- Task instructions
From the line containing "- As-built plans" down to the last line of the records below, restate each line word for word and leave out the rest.

- Data supplied
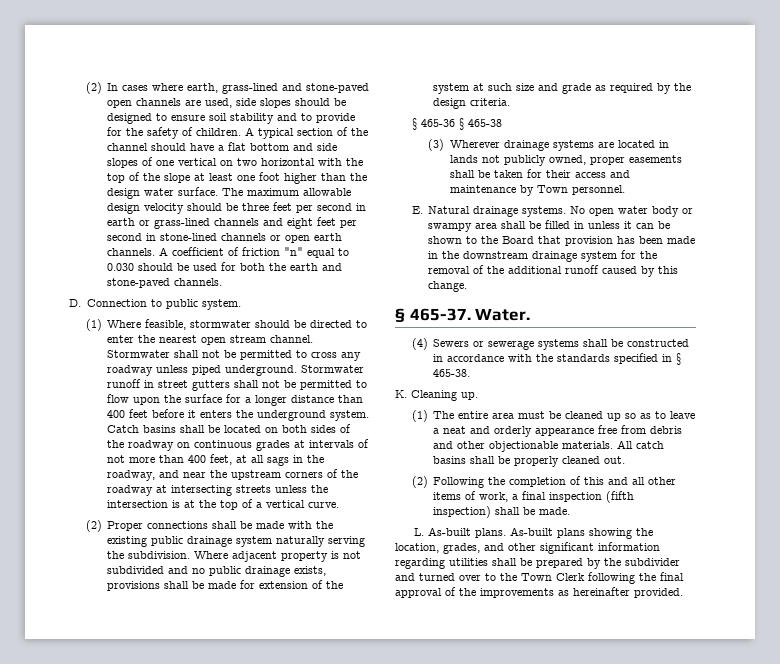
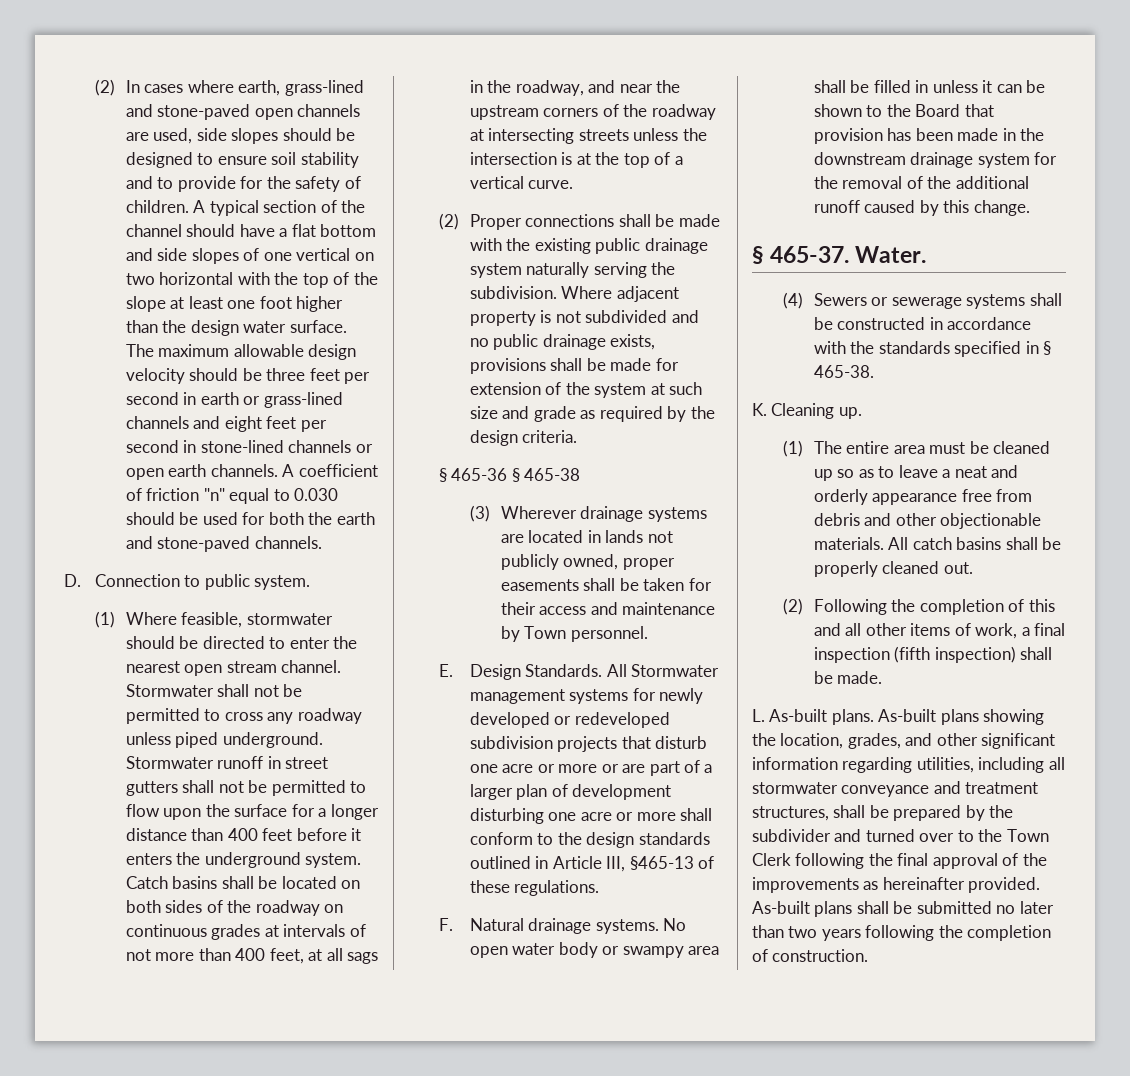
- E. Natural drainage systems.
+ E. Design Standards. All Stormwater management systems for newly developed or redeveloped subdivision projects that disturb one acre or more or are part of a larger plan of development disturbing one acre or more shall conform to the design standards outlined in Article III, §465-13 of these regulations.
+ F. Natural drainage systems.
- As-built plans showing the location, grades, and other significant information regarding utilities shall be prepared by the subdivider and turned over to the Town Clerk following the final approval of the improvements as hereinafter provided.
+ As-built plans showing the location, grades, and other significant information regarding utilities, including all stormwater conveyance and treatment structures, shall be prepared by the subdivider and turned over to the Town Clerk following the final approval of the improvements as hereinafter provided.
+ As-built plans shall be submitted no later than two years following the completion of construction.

- Answer area
- As-built plans showing the location, grades, and other significant information regarding utilities shall be prepared by the subdivider and turned over to the Town Clerk following the final approval of the improvements as hereinafter provided.
+ As-built plans showing the location, grades, and other significant information regarding utilities, including all stormwater conveyance and treatment structures, shall be prepared by the subdivider and turned over to the Town Clerk following the final approval of the improvements as hereinafter provided.
+ As-built plans shall be submitted no later than two years following the completion of construction.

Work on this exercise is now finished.